Netsmart Technologies, Inc.
(Exact name of Registrant as Specified in its Charter)

Delaware
000-21177
13-3680154
(State or other jurisdiction
(Commission
(IRS Employer
of incorporation
File No.)
Identification No.)


3500 Sunrise Highway, Great River, New York 11739
(Address of Principal Executive Office)

Registrant’s telephone number, including area code: (631) 968-2000.


Check the appropriate box below if the Form 8-K filing is intended to simultaneously satisfy the filing obligation of the registrant under any of the following provisions (SEE General Instruction A.2. below):

o
Written communications pursuant to Rule 425 under the Securities Act (17 CFR 230.425)

x
Soliciting material pursuant to Rule 14a-12 under the Exchange Act (17 CFR 240.14a-12)

o
Pre-commencement communications pursuant to Rule 14d-2(b) under the Exchange Act (17 CFR 240.14d-2(b))

o
Pre-commencement communications pursuant to Rule 13e-4(c) under the Exchange Act (17 CFR 240.13e-4(c))



 
Item 5.02 Departure of Directors or Principal Officers; Election of Directors; Appointment of Principal Officer; Compensatory Arrangements of Certain Officers

As previously disclosed in its Form 8-K dated November 20, 2006 (the “Prior 8-K”), on November 18, 2006, Netsmart Technologies, Inc., a Delaware corporation (the “Company”), entered into an Agreement and Plan of Merger (the “Agreement”) with NT Acquisition, Inc., a Delaware corporation (“Buyer”) and NT Merger Sub, Inc., a Delaware corporation (“Merger Sub”). Under the terms of the Agreement, Merger Sub will be merged with and into the Company (the “Merger”) and thereafter the separate corporate existence of Merger Sub will cease, with the Company continuing as the surviving corporation (the “Surviving Corporation”). Merger Sub and Buyer were formed at the direction of funds affiliated with Insight Venture Partners, L.P., and Bessemer Venture Partners, L.P., private equity firms (collectively, the “Sponsors”).

In connection with the Merger, each of James L. Conway, the Company’s Chairman and Chief Executive Officer, and Anthony F. Grisanti, the Company’s Chief Financial Officer, entered into an Employment Agreement, dated as of November 18, 2006, with NT Investor Holdings, Inc., the parent company of Buyer (the “Parent”) and the Company (the “Conway Agreement” and the “Grisanti Agreement,” respectively). As of the closing of the Merger, these agreements supersede each such executive’s prior employment agreement and any rights each of them had under the Company’s Executive Retirement Plan Netsmart Technologies, Inc. Executive Retirement, Non-Competition and Consulting Plan effective August 5, 2004 (as amended) (the “Retirement Plan”).

The Company hereby provides supplemental information regarding the new employment agreements of Messrs. Conway and Grisanti. This filing supplements the information contained in the Prior 8-K.

Conway Agreement. Under the terms of the Conway Agreement, Mr. Conway will continue to act as the Chief Executive Officer of the Company for a term of two years commencing on the date of the closing of the Merger. During such time, Mr. Conway will also be the Chief Executive Officer of the Parent.
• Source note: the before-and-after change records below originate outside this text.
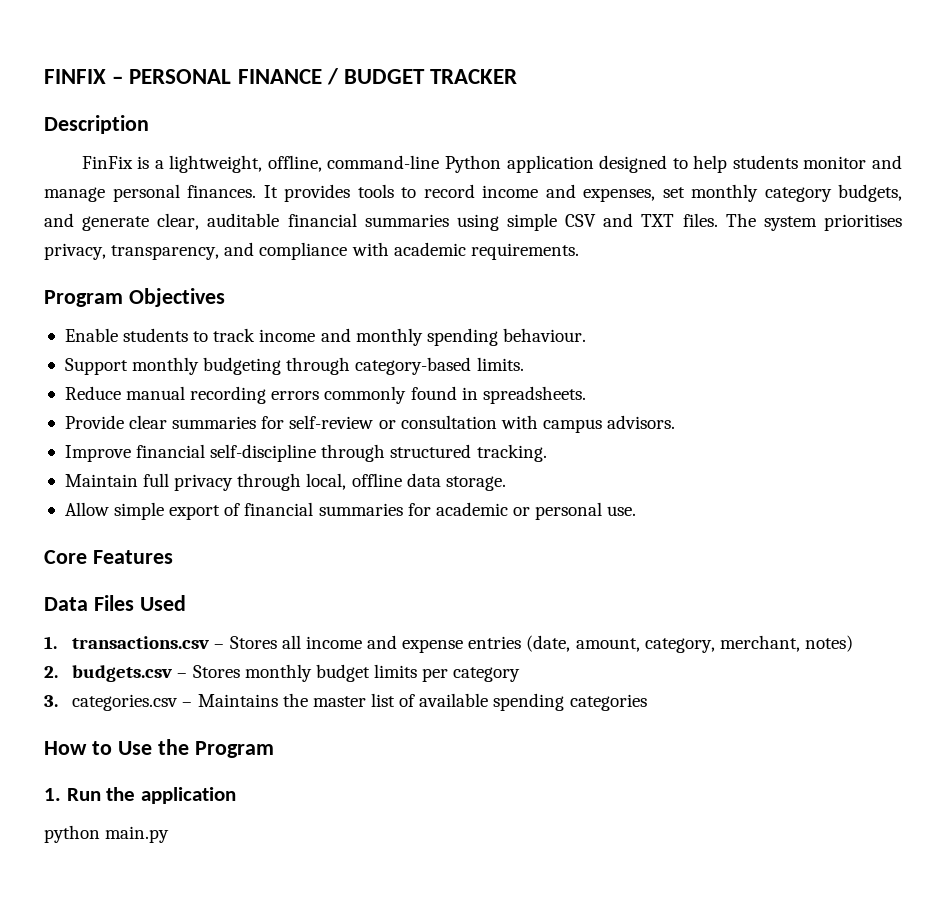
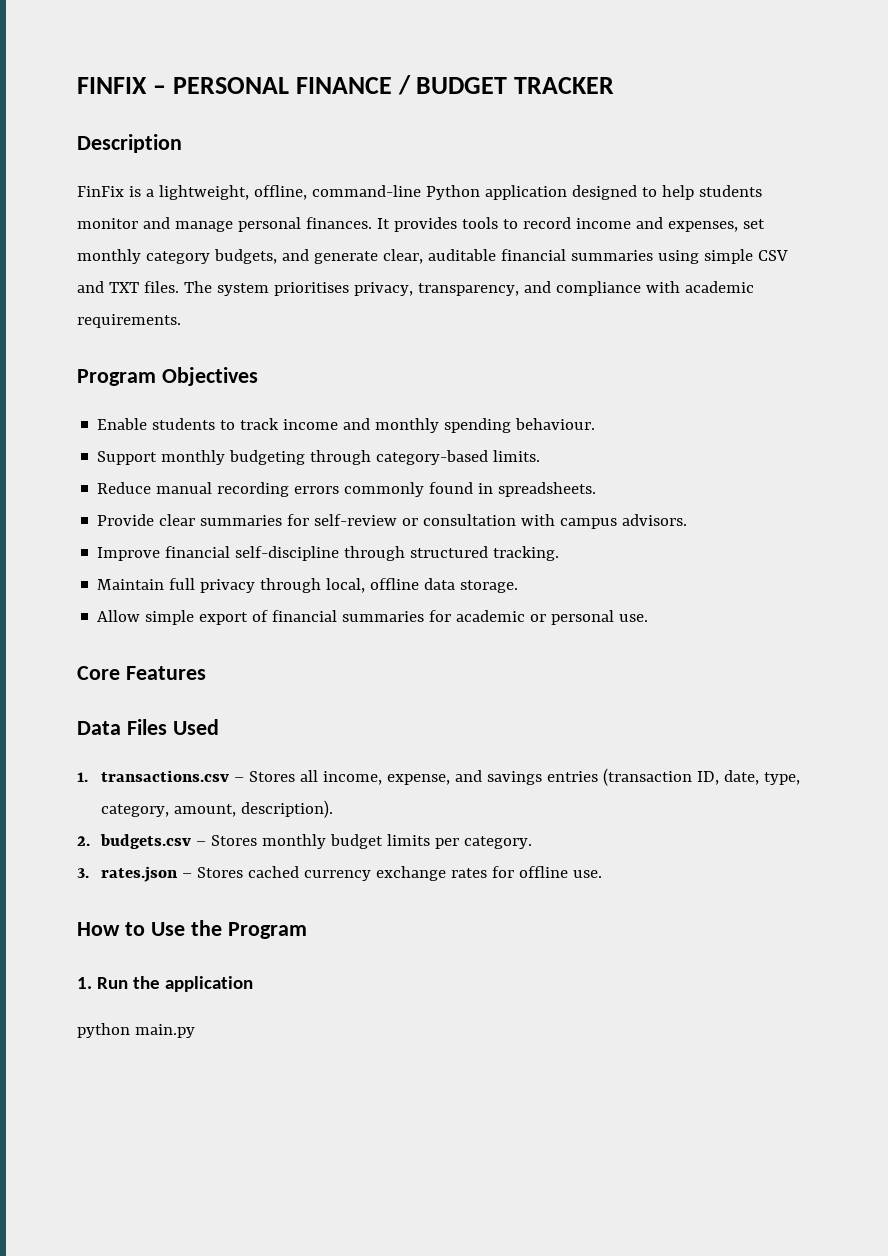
- 1. transactions.csv – Stores all income and expense entries (date, amount, category, merchant, notes)
+ 1. transactions.csv – Stores all income, expense, and savings entries (transaction ID, date, type, category, amount, description).
- 2. budgets.csv – Stores monthly budget limits per category
+ 2. budgets.csv – Stores monthly budget limits per category.
- 3. categories.csv – Maintains the master list of available spending categories
+ 3. rates.json – Stores cached currency exchange rates for offline use.

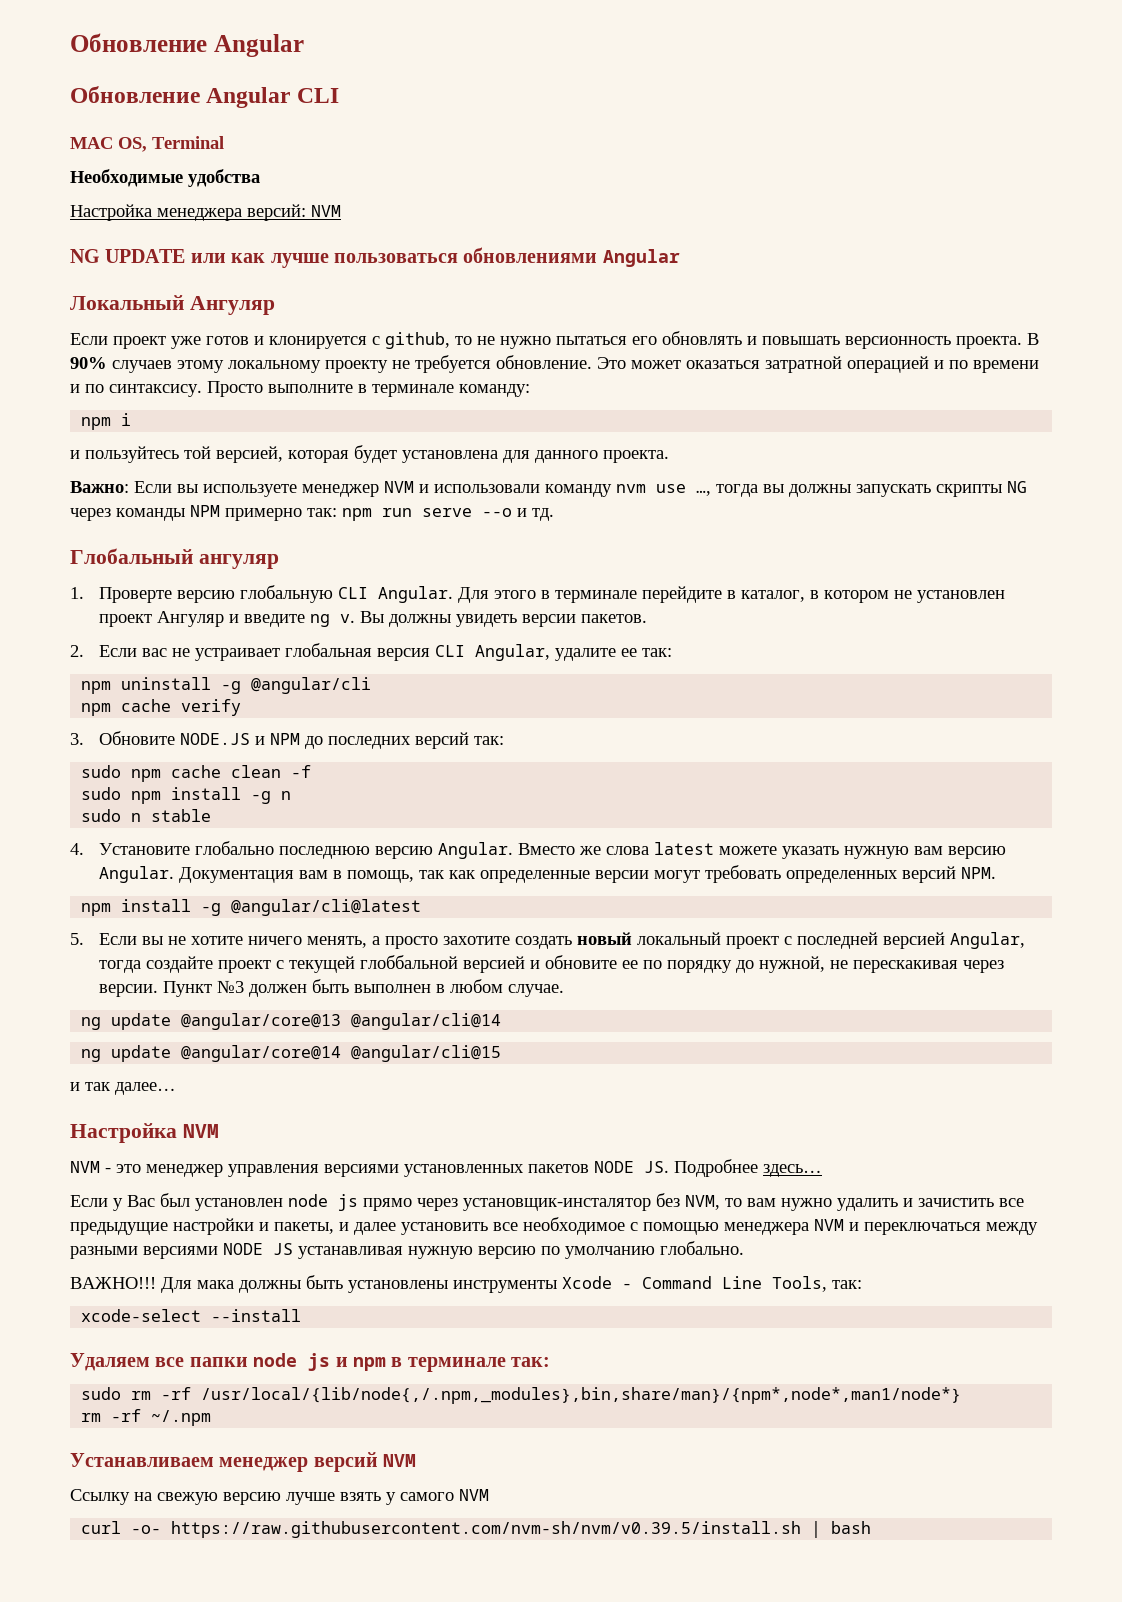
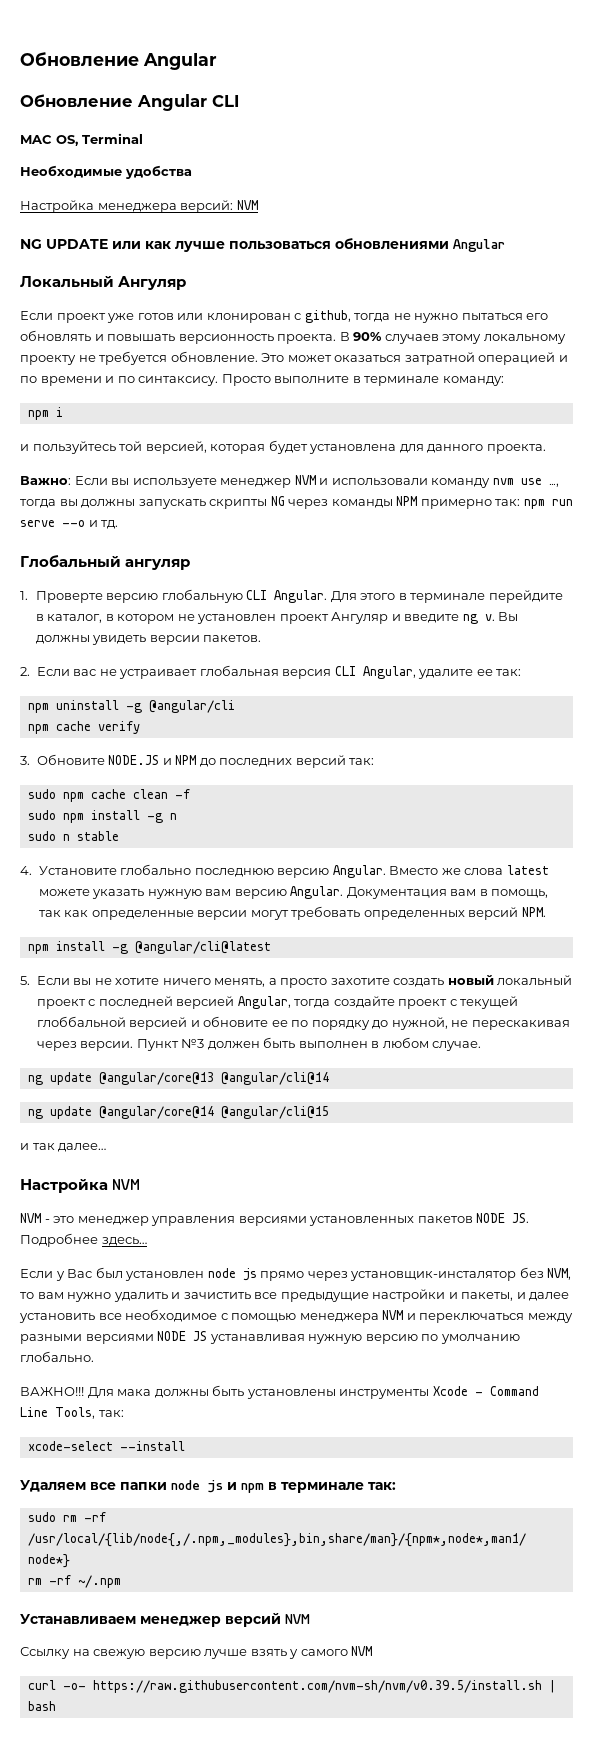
- Если проект уже готов и клонируется с github, то не нужно пытаться его обновлять и повышать версионность проекта.
+ Если проект уже готов или клонирован с github, тогда не нужно пытаться его обновлять и повышать версионность проекта.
Under Mr. Conway’s existing employment agreement with the Company that will be superseded as of the closing of the Merger by the Conway Agreement, he is entitled to receive, upon consummation of the Merger, a change-in-control payment of approximately $2,300,000. In addition, he is currently entitled to receive payments under the Retirement Plan of approximately $103,000 per year for a period of six years (which amount increases on each April 1st to a maximum amount of approximately $137,000 for a retirement on or after April 1, 2009) upon his retirement, as well as lifetime medical insurance at the expense of the Company.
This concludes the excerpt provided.